**Action item:** With pictures left out, only the lines from the one containing "ship to: 109" through the end of the records should be reproduced exactly, please.

**Information shown:**

+ + + + + + +

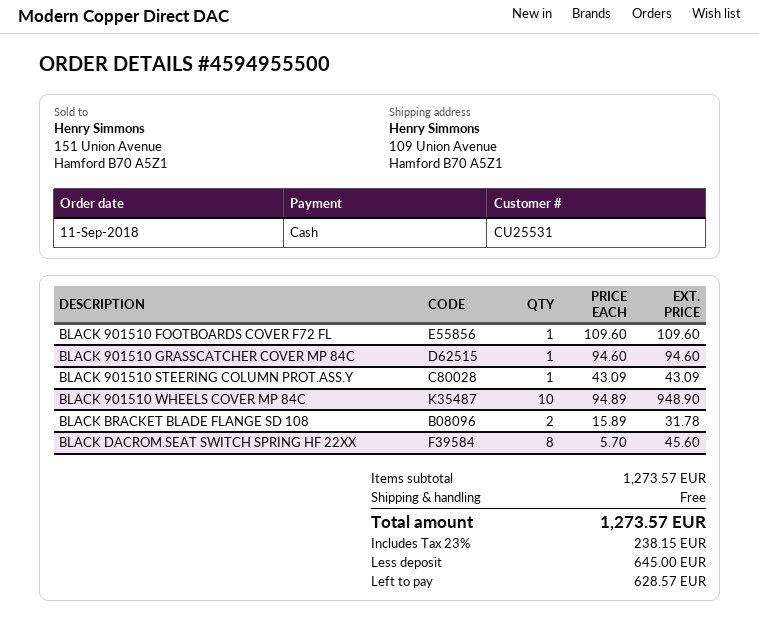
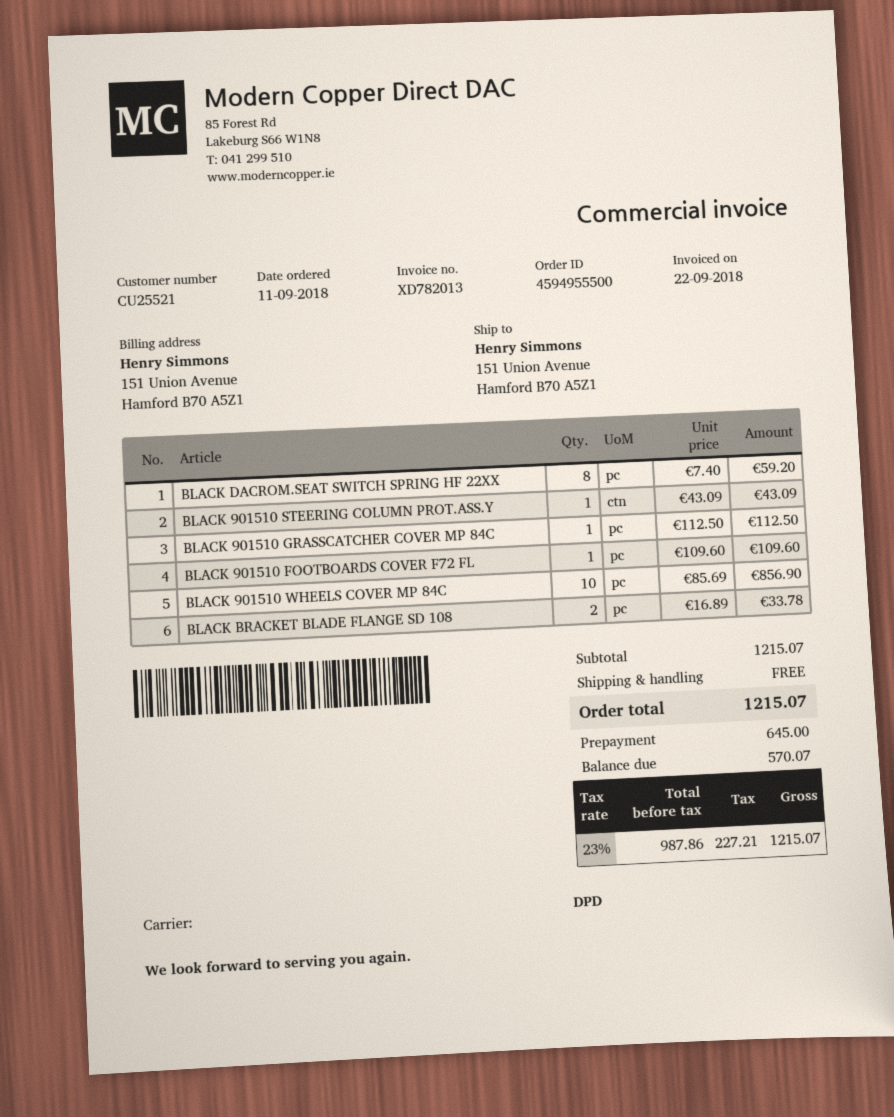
customer number: CU25531 -> CU25521
ship to: 109 Union Avenue, Hamford B70 A5Z1 -> 151 Union Avenue, Hamford B70 A5Z1
BLACK 901510 GRASSCATCHER COVER MP 84C: 1 x 94.60 = 94.60 -> 1 x 112.50 = 112.50
BLACK 901510 WHEELS COVER MP 84C: 10 x 94.89 = 948.90 -> 10 x 85.69 = 856.90
BLACK BRACKET BLADE FLANGE SD 108: 2 x 15.89 = 31.78 -> 2 x 16.89 = 33.78
BLACK DACROM.SEAT SWITCH SPRING HF 22XX: 8 x 5.70 = 45.60 -> 8 x 7.40 = 59.20
subtotal: 1273.57 -> 1215.07
tax: 23% = 238.15 -> 23% = 227.21
total: 1273.57 -> 1215.07
balance: 628.57 -> 570.07

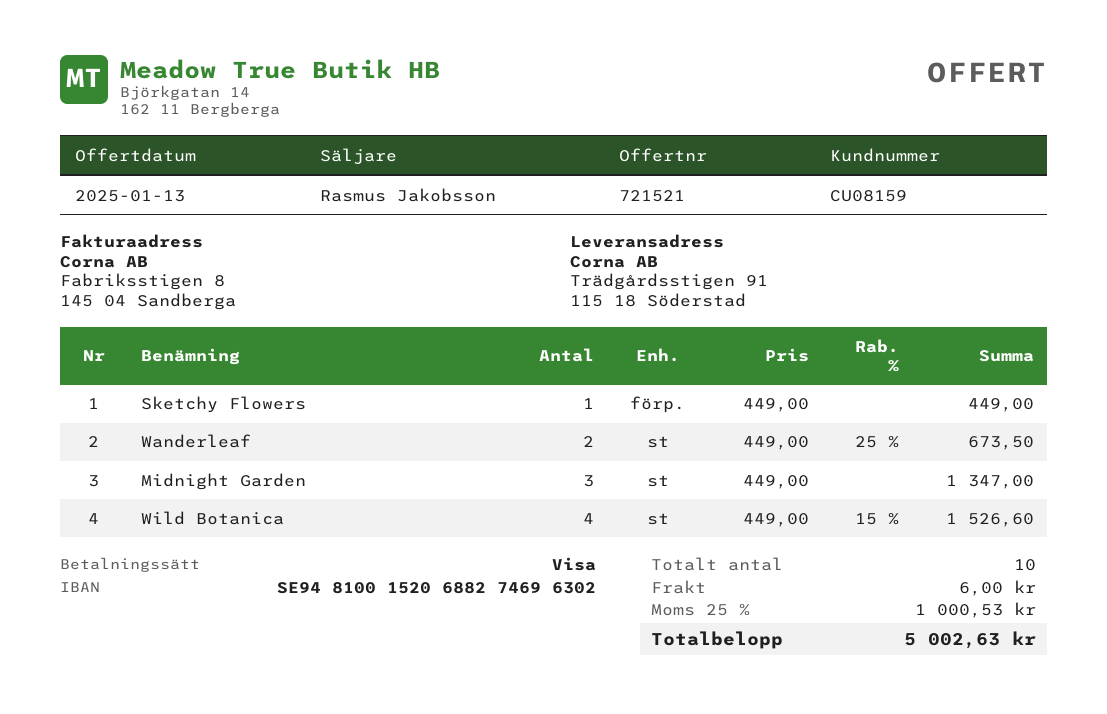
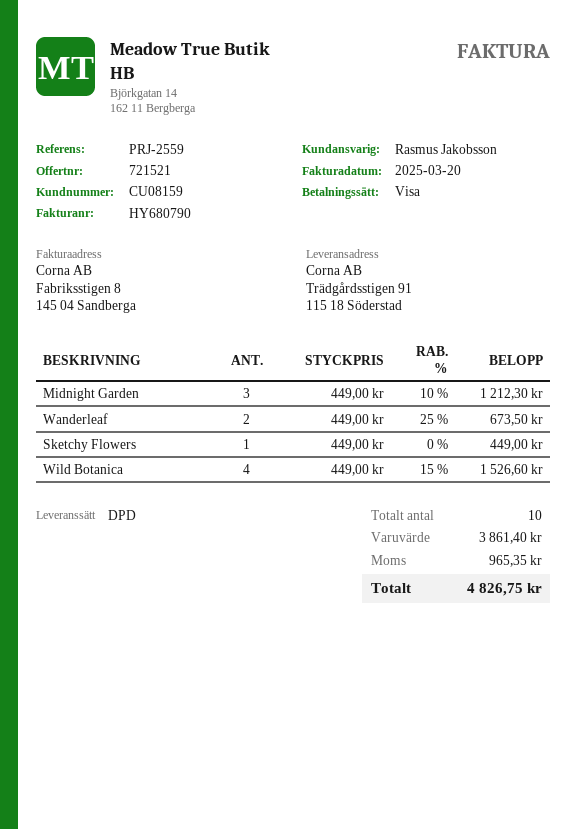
Midnight Garden: 3 x 449.00 = 1347.00 -> 3 x 449.00 - 10% = 1212.30
shipping: 6.00 -> none
tax: 1000.53 -> 965.35
total: 5002.63 -> 4826.75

+ + + + + + +

**Task output:**
ship to: 109 Union Avenue, Hamford B70 A5Z1 -> 151 Union Avenue, Hamford B70 A5Z1
BLACK 901510 GRASSCATCHER COVER MP 84C: 1 x 94.60 = 94.60 -> 1 x 112.50 = 112.50
BLACK 901510 WHEELS COVER MP 84C: 10 x 94.89 = 948.90 -> 10 x 85.69 = 856.90
BLACK BRACKET BLADE FLANGE SD 108: 2 x 15.89 = 31.78 -> 2 x 16.89 = 33.78
BLACK DACROM.SEAT SWITCH SPRING HF 22XX: 8 x 5.70 = 45.60 -> 8 x 7.40 = 59.20
subtotal: 1273.57 -> 1215.07
tax: 23% = 238.15 -> 23% = 227.21
total: 1273.57 -> 1215.07
balance: 628.57 -> 570.07

Midnight Garden: 3 x 449.00 = 1347.00 -> 3 x 449.00 - 10% = 1212.30
shipping: 6.00 -> none
tax: 1000.53 -> 965.35
total: 5002.63 -> 4826.75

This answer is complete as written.